Jerusalem, 10 May 2007- This week, the World Health Organization (WHO) began delivery of some 80 Tonnes, or 400 cubic metres, of essential medicines, consumables and laboratory supplies to the Palestinian Ministry of Health.

The head of the WHO office in the occupied Palestinian territory, Dr. Ambrogio Manenti, said: "these include life-saving drugs for use in a public health system which is increasingly deteriorating because of a combination of a financial crisis and a strike". The strike of health workers, mainly in the West Bank, re-started in February 2007 to draw the attention to the non payment of salaries in the public sector since March 2006.

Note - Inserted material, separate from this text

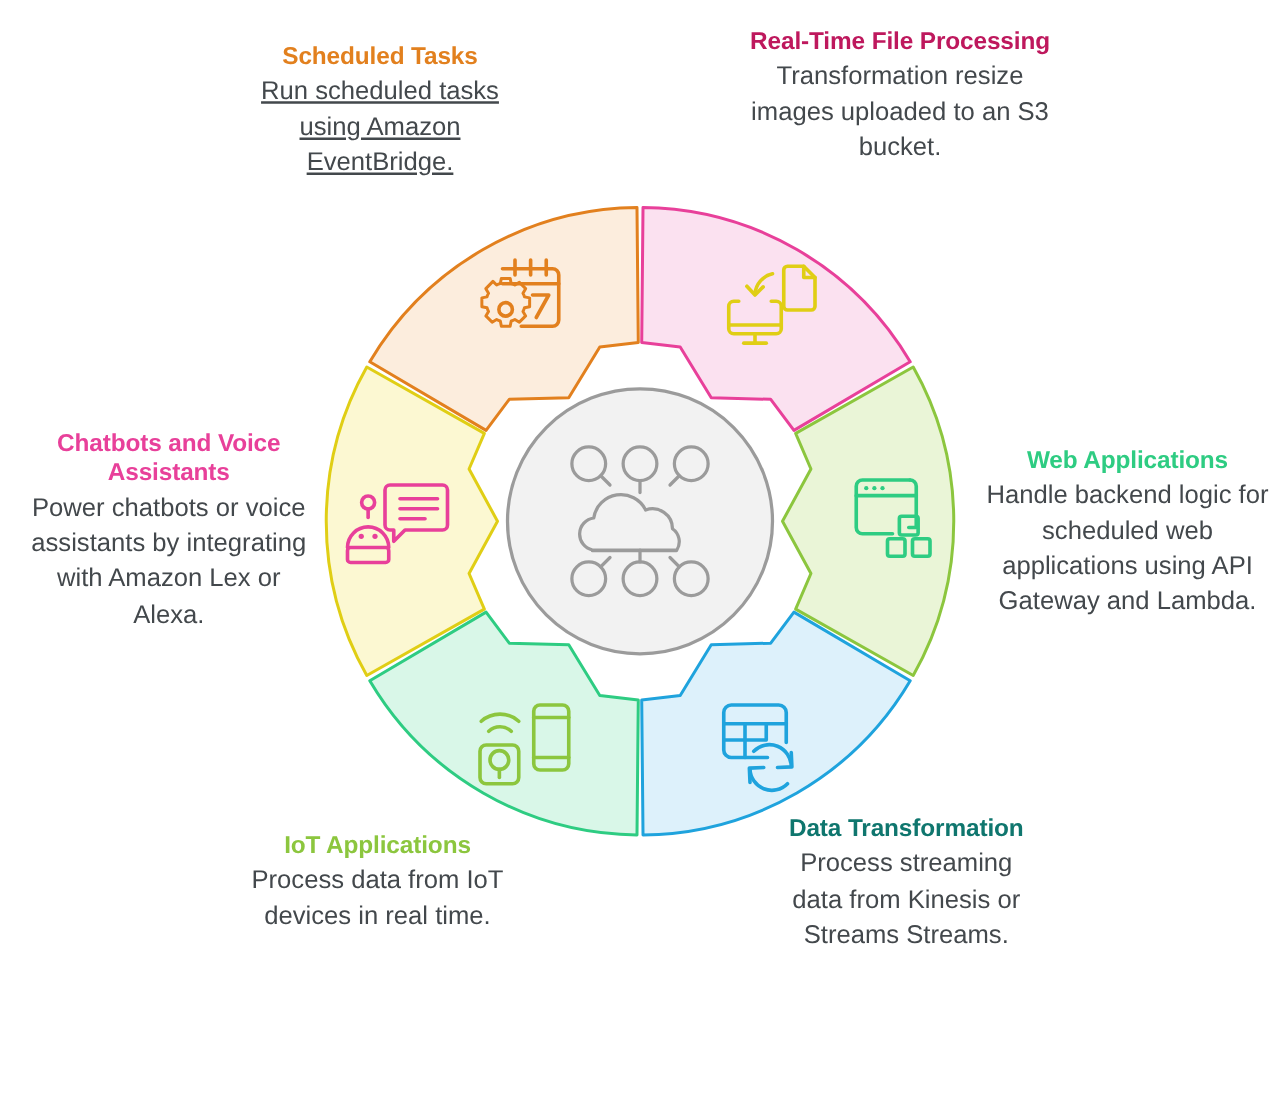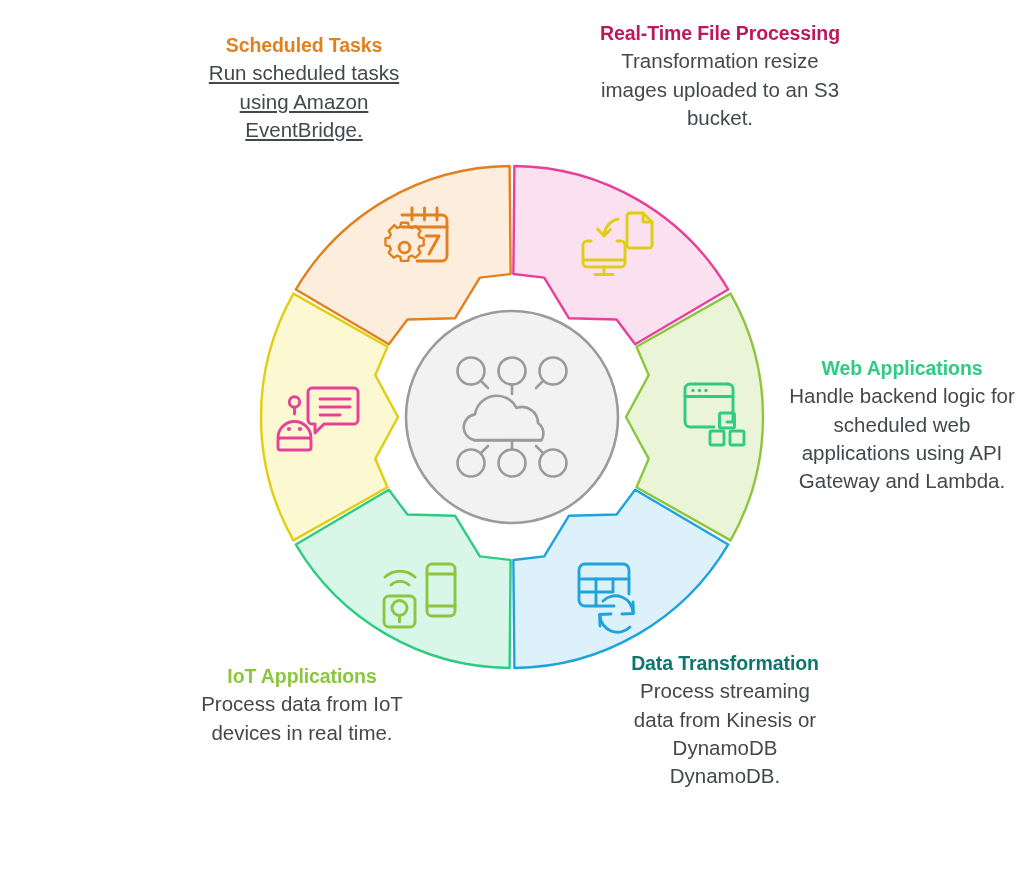"Chatbots and Voice Assistants" div.callout { html: none -> <div> <span>Chatbots and Voice Assistants</span> <span>Power chatbots or voice assistants by integrating with Amazon Lex or Alexa.</span> </div> }
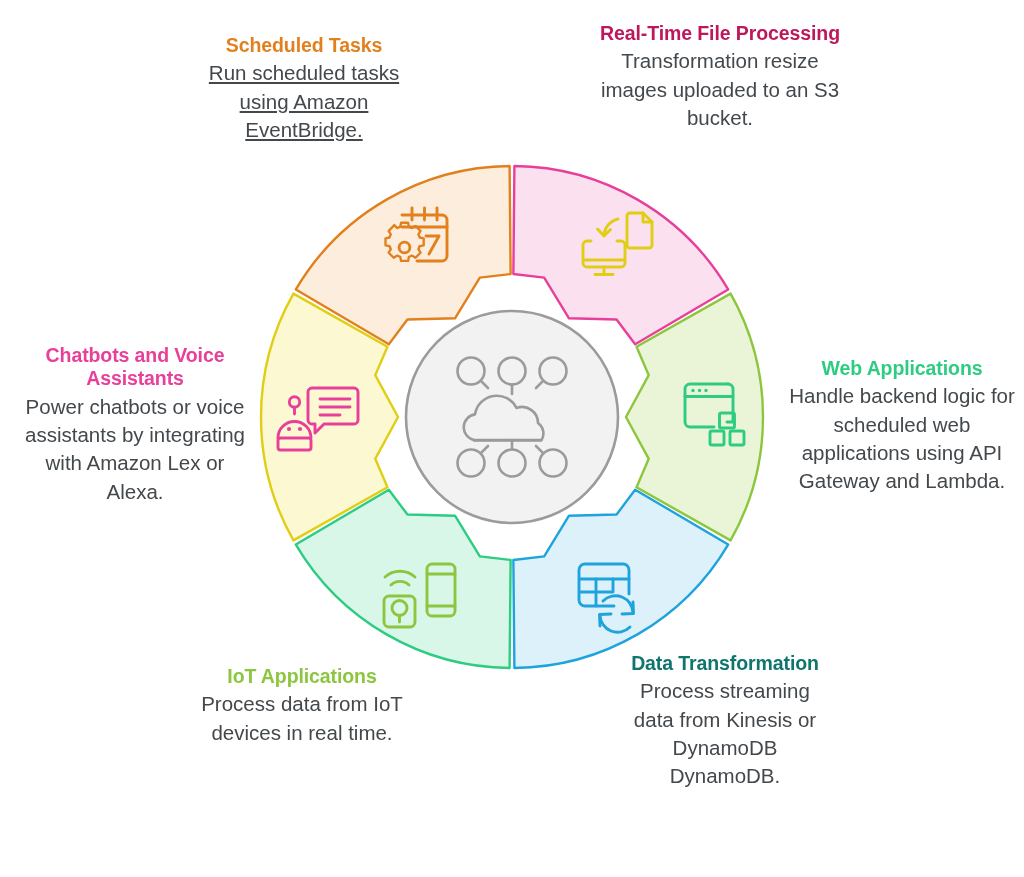"Process streaming data from Kinesis" span.desc { text: DynamoDB DynamoDB -> Streams Streams }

This first batch of supplies - about 10 per cent of the items that are being procured under the project - is now being made available for distribution by the Central Drug Stores to public hospitals and clinics throughout the West Bank and Gaza Strip. Dr.Manenti said, "this project is a life-line to many Palestinians who have been hit hard by the ongoing crisis in the Palestinian health system."

In late 2006, as a result of the financial crisis in the occupied Palestinian territory, WHO became increasingly involved in pharmaceutical supply, including coordination, information, advocacy and direct procurement of pharmaceuticals. The crisis severely hindered the ability of the Ministry of Health to provide adequate health care to the Palestinian population. In an attempt to address this situation, WHO developed a project to strengthen pharmaceuticals supply and management systems at a cost of 9.8 million Euros, funded by the European Commission's Humanitarian Aid Department (ECHO). The project is intended to cover about a third of the Health Ministry's needs for 2007, and two-thirds of the needs for primary health care.

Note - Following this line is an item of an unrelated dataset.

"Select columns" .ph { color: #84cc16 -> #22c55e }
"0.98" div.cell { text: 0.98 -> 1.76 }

In addition to pharmaceutical supplies, WHO is providing a wide range of training and specialized technical assistance to the Ministry in the fields of selection, procurement, distribution and the rational use of drugs. With the generous support of ECHO, the medicines supply warehouses and distribution system will also be upgraded.

The latest figures show that 81 essential drugs and consumables are at zero stock in the West Bank, and 48 in Gaza.

More support is needed to ensure the provision of adequate health care and to prevent further deterioration of the health system.